III. Ragam Laporan Perjalanan Berdasarkan Konteks
Laporan
perjalanan memiliki variasi tergantung konteksnya:
- Perjalanan Dinas Pemerintahan: Menyatakan aspek pertanggungjawaban anggaran, pelaksanaan tugas, dan rekomendasi kebijakan.
- Laporan Kunjungan Industri/Sekolah: Ditekankan pada pembelajaran dan implementasi inovasi di lingkungan asal.
- Laporan Perjalanan Jurnalistik: Lebih bernuansa naratif, subjektif, dan diselingi wawancara atau potret sosial.
- Laporan Studi Lapangan Mahasiswa: Menyatakan pengamatan lapangan yang berkaitan dengan disiplin ilmu, disertai teori dan data kuantitatif/kualitatif.

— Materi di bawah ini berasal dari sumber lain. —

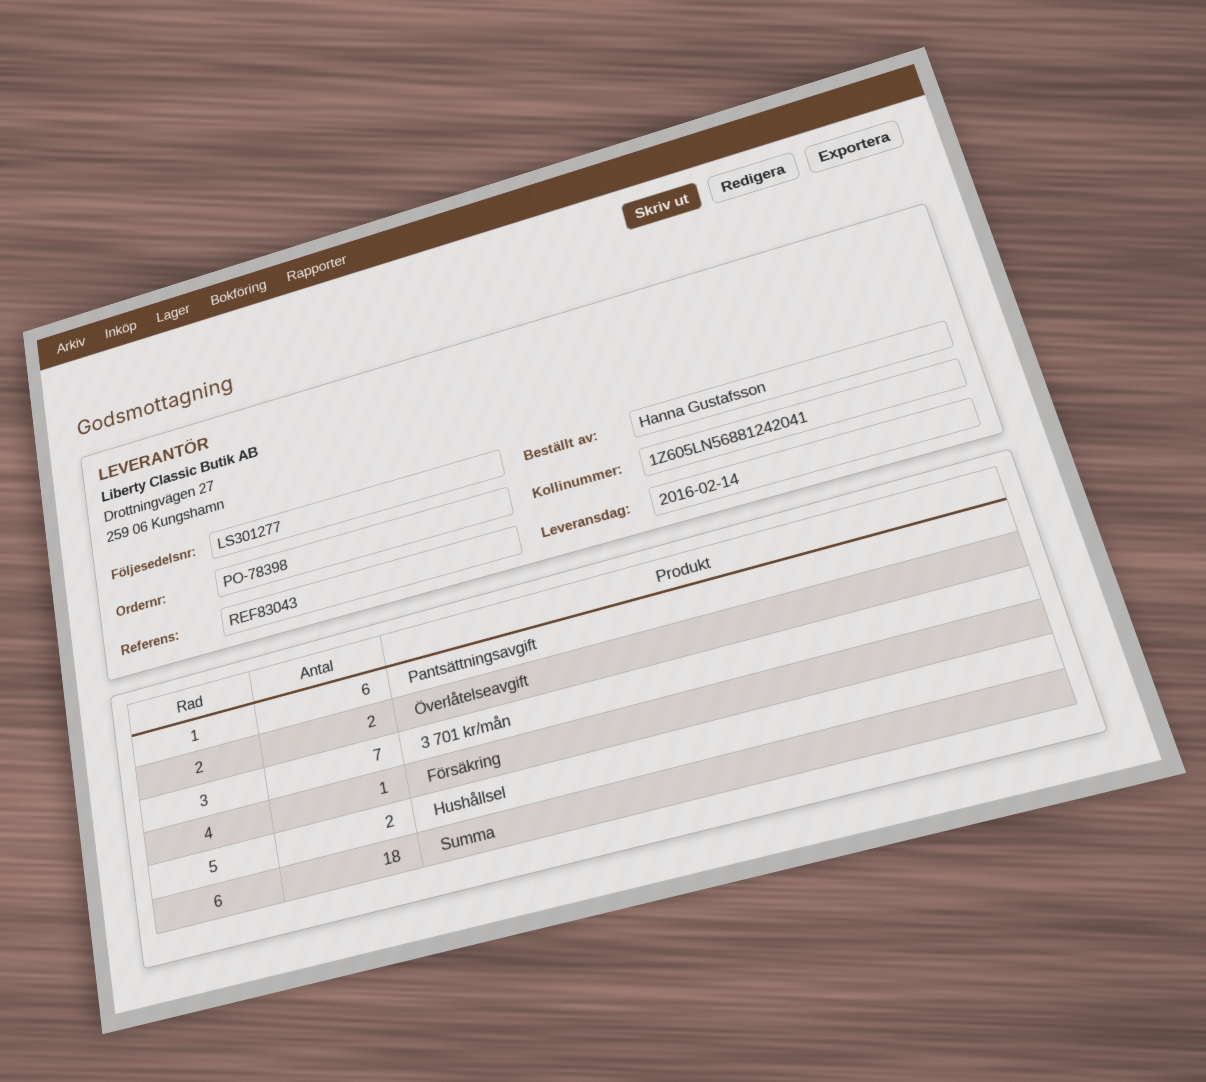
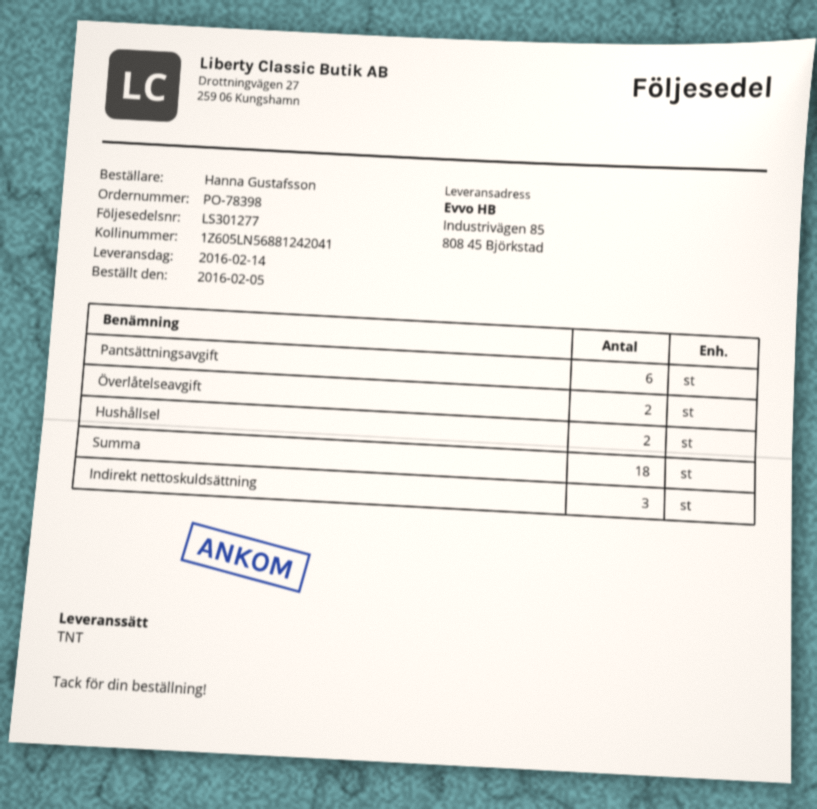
3 701 kr/mån: 7 -> none
Försäkring: 1 -> none
Indirekt nettoskuldsättning: none -> 3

IV. Tantangan dan Kritik terhadap Praktik Pelaporan
Meskipun
secara struktural telah ditetapkan, praktik pelaporan perjalanan sering kali
jatuh pada pola copy-paste, formalitas semata, atau dokumen pelengkap
administrasi. Hal itu terjadi karena dua hal: (1) kurangnya pembinaan teknis
penulisan, dan (2) budaya kerja yang menekankan pelaksanaan, bukan pelaporan.
Data dari
Lembaga Administrasi Negara menyebutkan bahwa dari 10.000 laporan perjalanan
dinas yang diaudit secara acak, lebih dari 30% tidak memuat analisis, dan hanya
15% yang menyajikan rekomendasi yang bisa ditindaklanjuti. Hal ini menunjukkan
bahwa perubahan laporan perjalanan menjadi dokumen reflektif dan strategis
masih sangat diperlukan.
V. Dari Catatan Perjalanan Menjadi Informasi
Laporan
perjalanan bukan hanya kewajiban administratif, melainkan bentuk dari
dokumentasi pengetahuan, refleksi kelembagaan, dan evaluasi mobilitas kerja. Di
dalamnya terdapat narasi tentang apa yang terjadi, bagaimana hal itu
berlangsung, dan apa yang bisa dipelajari untuk masa depan.
Dengan
menyusun laporan yang faktual, sistematis, dan reflektif, penulis tidak hanya
melaporkan sebuah perjalanan, tetapi ikut serta membangun ekosistem informasi
yang berguna bagi individu, lembaga, maupun kebijakan nasional.
Sebagaimana
diungkap oleh Clifford Geertz, antropolog ternama, dalam setiap perjalanan
terdapat cerita tersembunyi yang hanya bisa terbaca melalui narasi yang jujur.
Laporan perjalanan, dalam hal ini, bukan hanya catatan, tetapi perpanjangan
dari kesadaran dan tanggung jawab intelektual.